If Washington enacts harsh sanctions in response to an invasion of Ukraine, Russia will leverage its previous hacking campaigns to launch something new and destructive. In anticipation, Russian hacking units tied to the GRU have developed “more sophisticated means of critical infrastructure attack[s],” according to John Hultquist, a cyber intelligence analyst at Mandiant.
Even if Russia does not launch a direct cyberattack on the United States, American companies may be collateral damage from Russian cyberattacks targeting Ukraine or Eastern Europe. In 2017, a Russian cyberattack known as NotPetya, which initially targeted Ukraine, unintentionally spread through thousands of connected devices, taking down banks, pharmaceutical companies, and logistics operations throughout Europe. Causing an unprecedented $10 billion in damages around the world, the attack shut down the operations of major companies like the shipping giant Maersk, the pharmaceutical corporation Merck, the food company Mondelez, and FedEx’s European counterpart, TNT Express.
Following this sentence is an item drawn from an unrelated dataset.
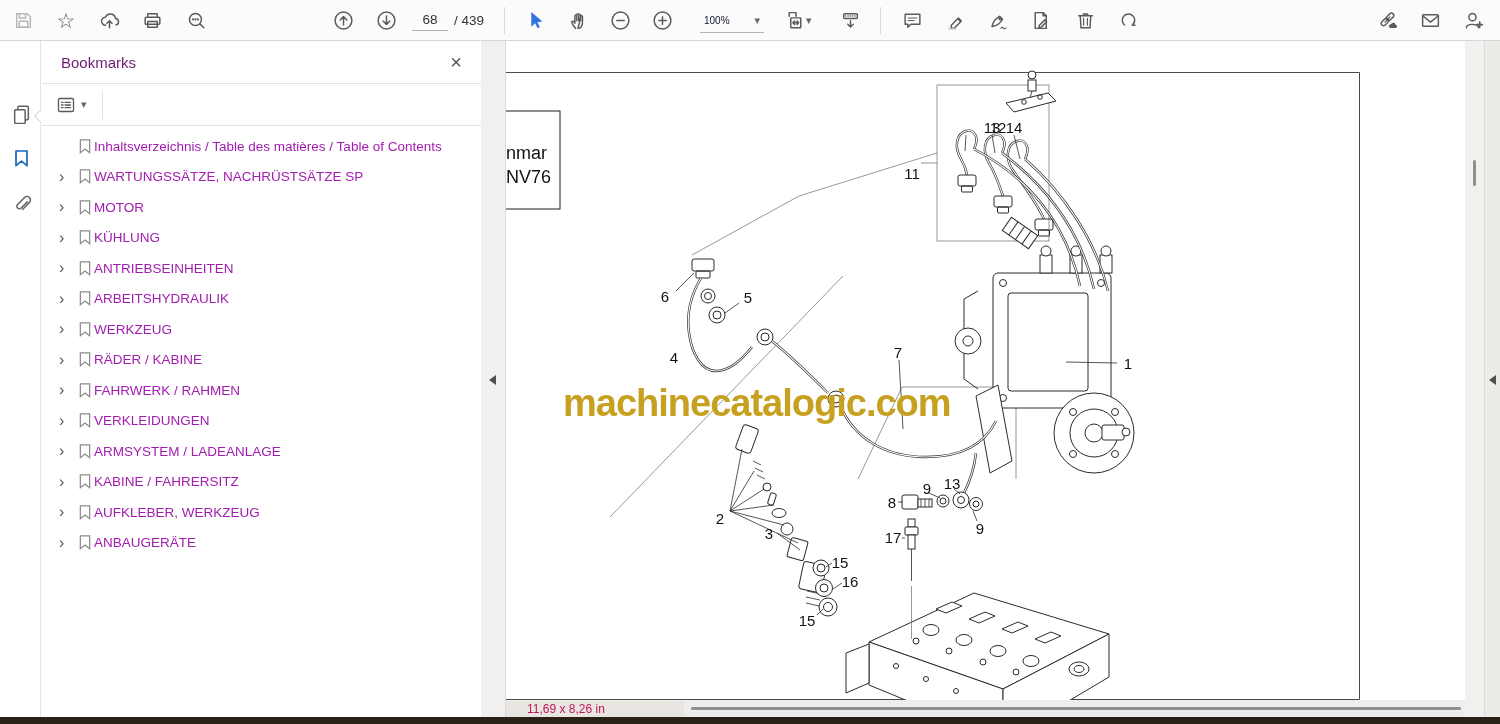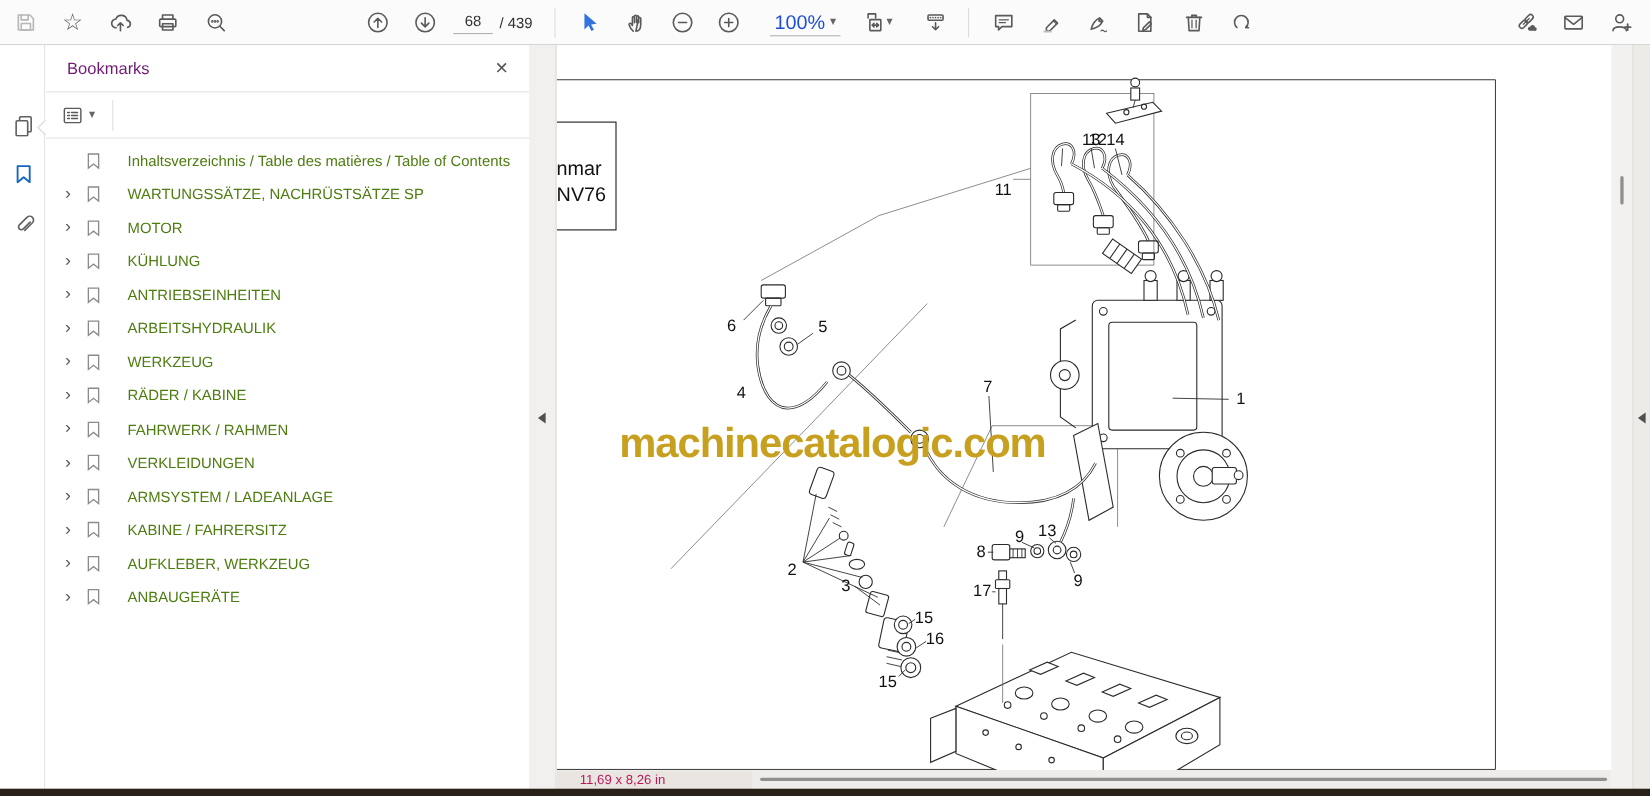"100%" .zoombox .zl { color: #1d4ed8 -> #0f172a; font-size: 18px -> 10px }
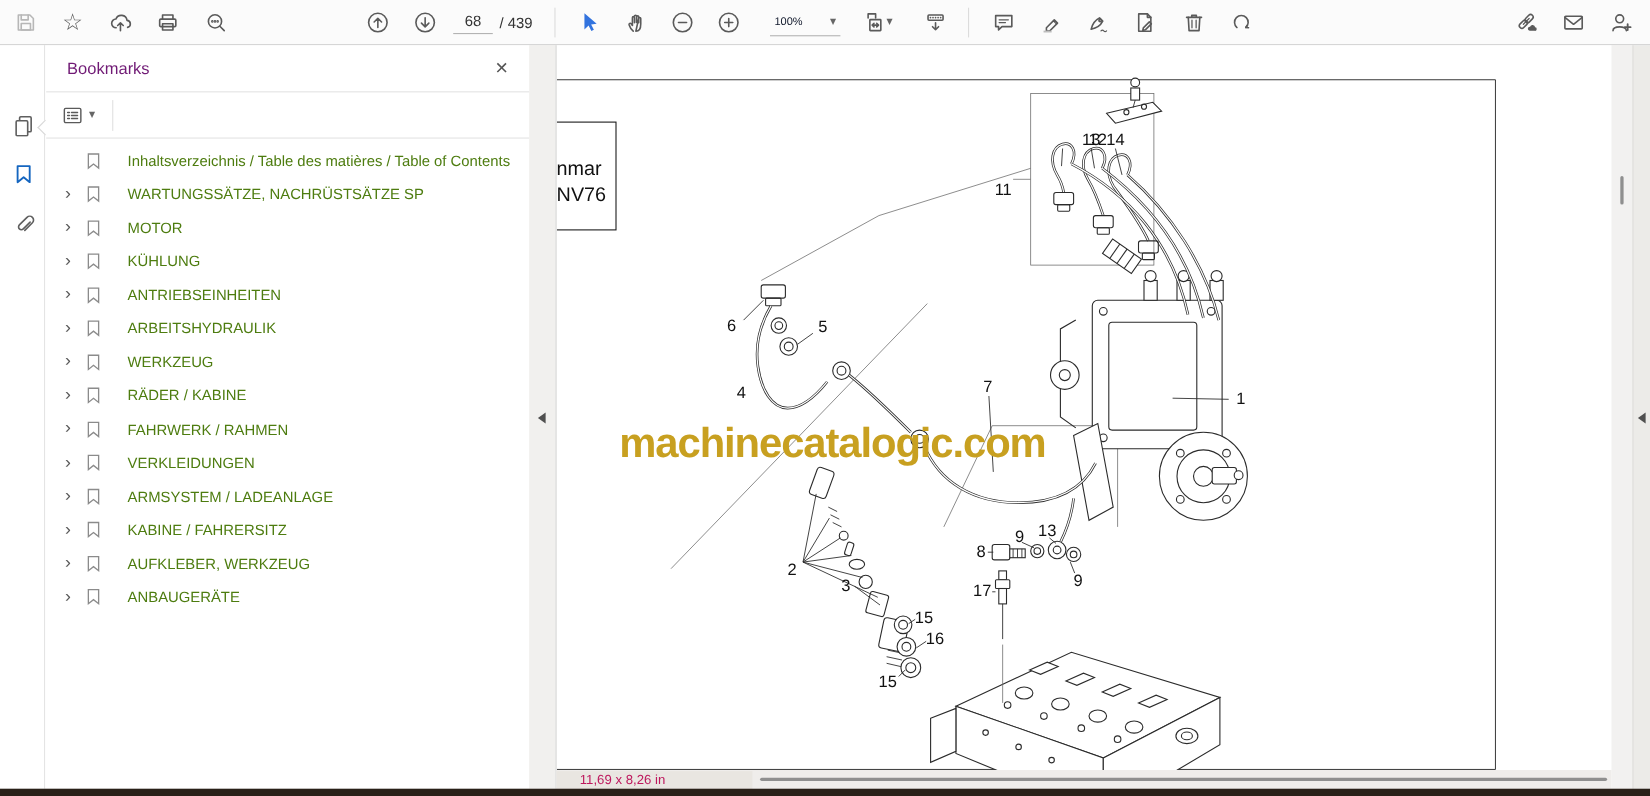"Inhaltsverzeichnis / Table des matières" .bm-label { color: #4d7c0f -> #a21caf; margin-left: 24px -> 2px }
Maersk, which accounts for close to a fifth of the world’s shipping capacity, including 76 ports and more than 800 vessels containing tens of millions of tons of cargo, had to reinstall 4,000 servers, 45,000 PCs, and 2,500 applications over the course of 10 days. Merck ceased manufacturing, research, and order fulfillment for several weeks after the attack. One Merck researcher said she lost 15 years of work because of the NotPetya attack, and the company had to borrow doses of of its HPV vaccine from the Centers for Disease Control’s stockpile. FedEx was still recovering from NotPetya six months later. Today, in a world of increasing automation and digitalization, buffeted by a global pandemic and supply chain issues, the NotPetya could have even more dramatic consequences.
In the wake of NotPetya and other global attacks, Congress created the Cyberspace Solarium Commission to help Washington devise a better strategy in cyberspace. This commission recommended the development of COTE planning, and Congress gave the Biden administration two years to develop a strategy for generating a COTE plan. One year in, there is little evidence that the work has started. The crisis in Ukraine is once again demonstrating how vulnerable the highly networked U.S. economy is to catastrophic cyberattacks, and how much a COTE plan is needed to build resilience and speed up infrastructure recovery.
The creation of a comprehensive COTE plan in the coming weeks and months is not realistic. In the short term, the administration must rely on existing state and local arrangements for responding to emergencies while leveraging CISA to assist the Federal Emergency Management Agency. In the longer term, however, there will be no excuses for an administration that allows the U.S. economy to come under cyberattack without a plan in place for its rapid recovery.
Mark Montgomery is senior director of the Center on Cyber and Technology Innovation (CCTI) at the Foundation for Defense of Democracies (FDD). Samantha F. Ravich is the chair of CCTI. They served as executive director and commissioner, respectively, on the congressionally mandated Cyberspace Solarium Commission. FDD is a Washington, D.C.-based, nonpartisan research institute focusing on national security and foreign policy.